◆ DIRECTIONS ◆
Pull each line holding "Moroccan" out of the entries below.

=======

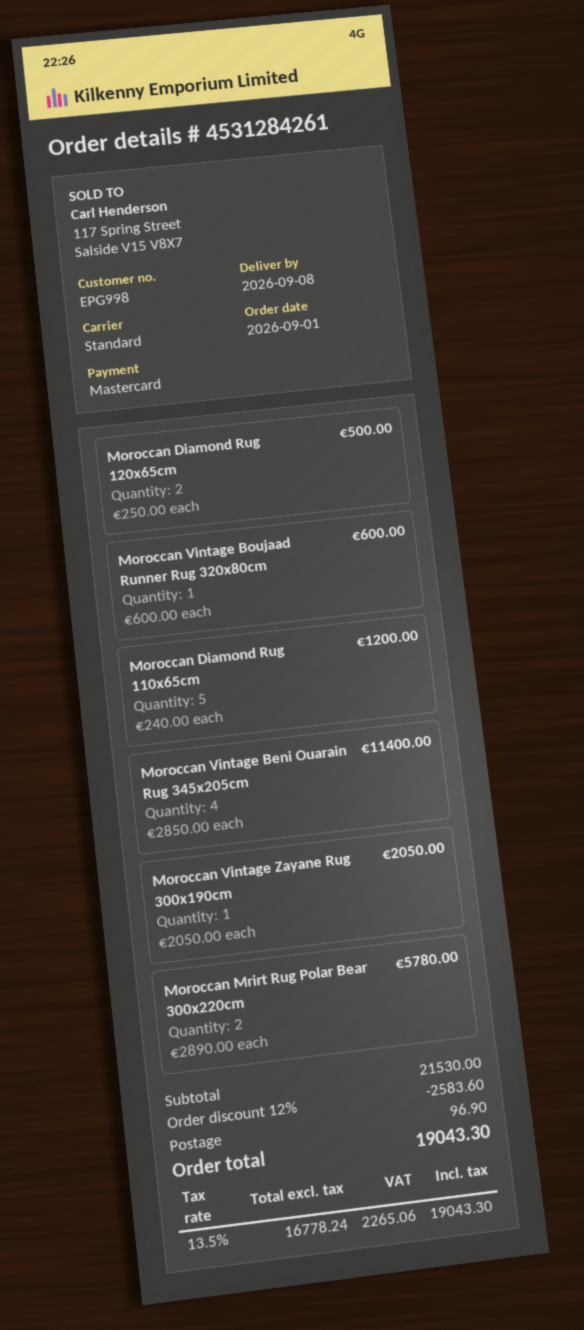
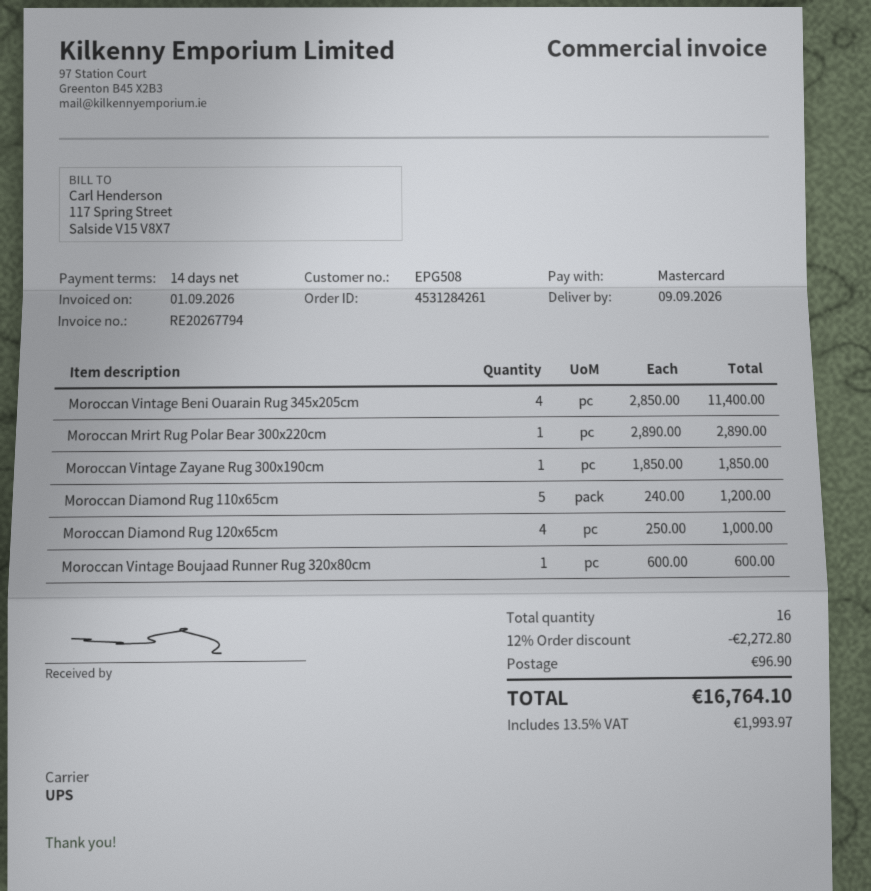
delivery date: 2026-09-08 -> 2026-09-09
customer number: EPG998 -> EPG508
shipping method: standard -> UPS
Moroccan Diamond Rug 120x65cm: 2 x 250.00 = 500.00 -> 4 x 250.00 = 1000.00
Moroccan Vintage Zayane Rug 300x190cm: 1 x 2050.00 = 2050.00 -> 1 x 1850.00 = 1850.00
Moroccan Mrirt Rug Polar Bear 300x220cm: 2 x 2890.00 = 5780.00 -> 1 x 2890.00 = 2890.00
discount: 12% = 2583.60 -> 12% = 2272.80
tax: 13.5% = 2265.06 -> 13.5% = 1993.97
total: 19043.30 -> 16764.10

=======

◆ COMPLETED EXERCISE ◆
Moroccan Diamond Rug 120x65cm: 2 x 250.00 = 500.00 -> 4 x 250.00 = 1000.00
Moroccan Vintage Zayane Rug 300x190cm: 1 x 2050.00 = 2050.00 -> 1 x 1850.00 = 1850.00
Moroccan Mrirt Rug Polar Bear 300x220cm: 2 x 2890.00 = 5780.00 -> 1 x 2890.00 = 2890.00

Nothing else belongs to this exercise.